Beyond Earth's operatic opening short tells the story of a young female colonist who bears at least some superficial resemblance to National Geographic's famous "Afghan Girl." But it's otherwise hard to get a sense of what these people look like, or what their culture entails beyond that brief cinematic glimpse, because only the military gets treated to any real illustration in the game proper. Gone are the works of art, music, and writing that helped to redefine the cultural victory in Civilization V, pared back to an abstract number that's ultimately used towards more aggressive ends. World wonders do reprise their role as larger constructive undertakings, but the bonuses they proffer feel tepid and same-ish this time around. There are quests, though--a first for Civilization. In practice, they're a limited set of binary prompts with a light influence on your direction of progress, but they nevertheless lend some helpful narrative context to the action, and they can branch in unexpected ways. A newly founded independent outpost might turn out to be performing questionable experiments on its colonists, perhaps, or a plant brought along on the journey to the new world might take root and begin overriding the local flora.
In at least one case, you're tasked with spying on a particular city belonging to a rival civ. It's a subtle guiding of the eyes towards Beyond Earth's enhanced spy system, which requires regular management of a small team that can siphon energy, science, or units from other cities in addition to the last game's tech thievery and intel thievery. Successful operations increase the intrigue rating for a city, ostensibly granting access to higher-tier abilities like fomenting rebellion or planting a bomb, but in practice it seems difficult to ever reach those levels. Relocating a spy to one's own city might be too reliable a means of reducing your intrigue levels when you see them spiking.
Gone are the works of art, music, and writing that helped to redefine the cultural victory in Civilization V.
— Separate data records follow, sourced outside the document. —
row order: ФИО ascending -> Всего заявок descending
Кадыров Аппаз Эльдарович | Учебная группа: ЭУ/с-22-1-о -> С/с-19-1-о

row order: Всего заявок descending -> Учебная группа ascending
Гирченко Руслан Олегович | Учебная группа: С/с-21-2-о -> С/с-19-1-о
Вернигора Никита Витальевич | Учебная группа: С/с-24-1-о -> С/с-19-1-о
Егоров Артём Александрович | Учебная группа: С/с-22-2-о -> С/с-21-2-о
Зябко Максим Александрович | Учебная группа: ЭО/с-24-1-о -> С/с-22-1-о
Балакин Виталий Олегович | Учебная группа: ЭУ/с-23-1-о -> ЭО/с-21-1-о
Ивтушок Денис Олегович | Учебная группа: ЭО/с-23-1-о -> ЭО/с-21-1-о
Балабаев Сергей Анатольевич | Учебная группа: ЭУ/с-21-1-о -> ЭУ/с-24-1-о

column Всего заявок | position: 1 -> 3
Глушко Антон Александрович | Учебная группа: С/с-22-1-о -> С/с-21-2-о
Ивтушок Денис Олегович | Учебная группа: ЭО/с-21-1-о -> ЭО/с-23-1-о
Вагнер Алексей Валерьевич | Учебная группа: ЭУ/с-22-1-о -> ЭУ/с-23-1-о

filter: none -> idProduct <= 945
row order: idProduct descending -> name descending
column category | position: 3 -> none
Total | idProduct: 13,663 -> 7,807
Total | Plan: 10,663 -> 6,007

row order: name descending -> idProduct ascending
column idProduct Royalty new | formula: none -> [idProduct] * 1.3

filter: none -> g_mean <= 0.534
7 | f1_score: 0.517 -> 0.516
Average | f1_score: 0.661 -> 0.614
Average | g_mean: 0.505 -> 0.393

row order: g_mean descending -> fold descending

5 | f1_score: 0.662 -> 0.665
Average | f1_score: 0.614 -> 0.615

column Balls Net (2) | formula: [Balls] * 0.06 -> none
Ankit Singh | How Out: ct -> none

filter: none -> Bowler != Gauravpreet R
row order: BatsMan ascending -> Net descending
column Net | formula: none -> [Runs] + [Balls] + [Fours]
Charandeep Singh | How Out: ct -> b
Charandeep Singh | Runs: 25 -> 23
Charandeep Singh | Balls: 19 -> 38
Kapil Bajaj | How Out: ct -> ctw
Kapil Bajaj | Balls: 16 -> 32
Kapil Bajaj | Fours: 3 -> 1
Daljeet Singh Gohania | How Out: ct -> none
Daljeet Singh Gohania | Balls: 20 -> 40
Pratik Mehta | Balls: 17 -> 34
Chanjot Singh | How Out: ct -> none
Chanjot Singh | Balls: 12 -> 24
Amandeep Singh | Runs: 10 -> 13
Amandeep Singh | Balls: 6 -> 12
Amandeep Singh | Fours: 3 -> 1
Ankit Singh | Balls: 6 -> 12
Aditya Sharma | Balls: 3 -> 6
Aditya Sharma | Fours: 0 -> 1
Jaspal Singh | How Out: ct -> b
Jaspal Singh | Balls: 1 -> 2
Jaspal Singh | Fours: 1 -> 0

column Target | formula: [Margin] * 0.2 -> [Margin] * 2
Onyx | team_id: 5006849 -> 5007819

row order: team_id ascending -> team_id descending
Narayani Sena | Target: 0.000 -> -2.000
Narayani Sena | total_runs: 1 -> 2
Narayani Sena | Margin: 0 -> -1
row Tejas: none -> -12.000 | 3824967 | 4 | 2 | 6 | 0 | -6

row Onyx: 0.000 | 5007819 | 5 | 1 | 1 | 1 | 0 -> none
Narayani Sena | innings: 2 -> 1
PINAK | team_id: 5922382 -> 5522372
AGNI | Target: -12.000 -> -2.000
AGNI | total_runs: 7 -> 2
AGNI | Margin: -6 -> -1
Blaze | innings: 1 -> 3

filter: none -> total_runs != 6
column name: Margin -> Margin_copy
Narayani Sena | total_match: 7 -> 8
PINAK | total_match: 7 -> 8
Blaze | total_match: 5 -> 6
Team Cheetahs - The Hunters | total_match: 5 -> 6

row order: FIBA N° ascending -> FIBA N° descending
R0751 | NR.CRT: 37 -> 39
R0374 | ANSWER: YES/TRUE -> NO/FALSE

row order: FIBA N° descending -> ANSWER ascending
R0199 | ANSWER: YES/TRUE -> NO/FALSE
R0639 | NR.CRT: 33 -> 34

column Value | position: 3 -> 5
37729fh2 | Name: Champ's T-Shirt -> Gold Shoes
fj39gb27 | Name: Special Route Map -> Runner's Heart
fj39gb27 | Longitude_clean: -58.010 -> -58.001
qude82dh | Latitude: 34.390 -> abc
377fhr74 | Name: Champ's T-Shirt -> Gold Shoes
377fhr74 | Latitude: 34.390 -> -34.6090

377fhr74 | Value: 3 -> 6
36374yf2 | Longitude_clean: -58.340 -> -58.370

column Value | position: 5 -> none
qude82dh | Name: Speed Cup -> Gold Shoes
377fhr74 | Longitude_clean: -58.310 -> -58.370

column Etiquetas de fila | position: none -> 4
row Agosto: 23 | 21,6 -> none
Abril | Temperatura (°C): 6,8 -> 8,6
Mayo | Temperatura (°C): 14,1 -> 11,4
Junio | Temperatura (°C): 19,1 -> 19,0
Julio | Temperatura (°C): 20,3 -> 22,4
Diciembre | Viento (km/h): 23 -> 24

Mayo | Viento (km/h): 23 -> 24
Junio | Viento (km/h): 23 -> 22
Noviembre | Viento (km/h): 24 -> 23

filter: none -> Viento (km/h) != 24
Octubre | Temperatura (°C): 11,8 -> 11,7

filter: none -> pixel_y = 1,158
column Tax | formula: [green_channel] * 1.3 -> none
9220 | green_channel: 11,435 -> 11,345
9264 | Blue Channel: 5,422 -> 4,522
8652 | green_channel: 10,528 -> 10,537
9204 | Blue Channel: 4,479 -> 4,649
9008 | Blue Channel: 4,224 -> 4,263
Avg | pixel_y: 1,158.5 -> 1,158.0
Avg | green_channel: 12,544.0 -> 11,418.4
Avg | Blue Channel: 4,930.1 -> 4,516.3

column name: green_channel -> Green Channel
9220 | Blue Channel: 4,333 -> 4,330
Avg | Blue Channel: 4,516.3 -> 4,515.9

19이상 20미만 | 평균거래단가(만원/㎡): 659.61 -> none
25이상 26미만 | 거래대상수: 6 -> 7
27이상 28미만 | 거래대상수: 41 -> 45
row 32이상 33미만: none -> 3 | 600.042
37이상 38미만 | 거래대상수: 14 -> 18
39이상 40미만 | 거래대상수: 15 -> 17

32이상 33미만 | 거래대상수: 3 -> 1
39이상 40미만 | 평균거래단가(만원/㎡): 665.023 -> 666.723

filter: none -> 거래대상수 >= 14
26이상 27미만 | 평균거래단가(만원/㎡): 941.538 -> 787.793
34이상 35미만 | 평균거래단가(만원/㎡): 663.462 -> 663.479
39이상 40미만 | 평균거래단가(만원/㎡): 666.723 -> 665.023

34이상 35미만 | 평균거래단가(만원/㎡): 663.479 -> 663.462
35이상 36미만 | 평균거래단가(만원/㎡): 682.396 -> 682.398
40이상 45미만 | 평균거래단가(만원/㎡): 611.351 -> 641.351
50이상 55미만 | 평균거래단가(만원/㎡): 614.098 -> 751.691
Beyond Earth's combat suffers from some balance issues though, and that's curious for a game that leans so heavily on proven systems. Cities are comically easy to take--most melee units fare much better at city capturing, and you can often halve a city's defenses in a single attack--resulting in situations where cities tediously trade ownership turn after turn. The fragility extends to the units themselves, many of which die in a single hit. By consequence, a small standing army is less tenable than it was back on Earth, and I find myself less invested in the fate of any one unit when it can be snuffed out by an orbital strike at any given moment.
I am finding that I play more games through to completion in Beyond Earth. In inverse of my experience with Civilization V, my favorite part might be the ending, where a civ has to lay its cards face-up in a bid for one of the five methods of victory, and any semblance of "civilization" goes out the window as everyone else tries to drag them back down like the proverbial crabs in the bucket. The three affinity-specific victories don’t play out all that differently, nor does a fourth concerned with making contact with an unseen, advanced alien race. Each entails researching a few specific technologies, then designating your cities to produce a structure or two that sometimes have minor idiosyncrasies, like consuming your surplus energy each turn. But the path to victory is more elegantly interwoven with the early and middle game this time around, and of course, global domination, ever the crude way out, remains as tempting as ever when another world leader shows up uninvited to talk some smack. The more things change, the more they stay the same, then; a journey to a planet halfway across the universe reaffirming the draw of the same old creature comforts--a plot of land, and just one more turn.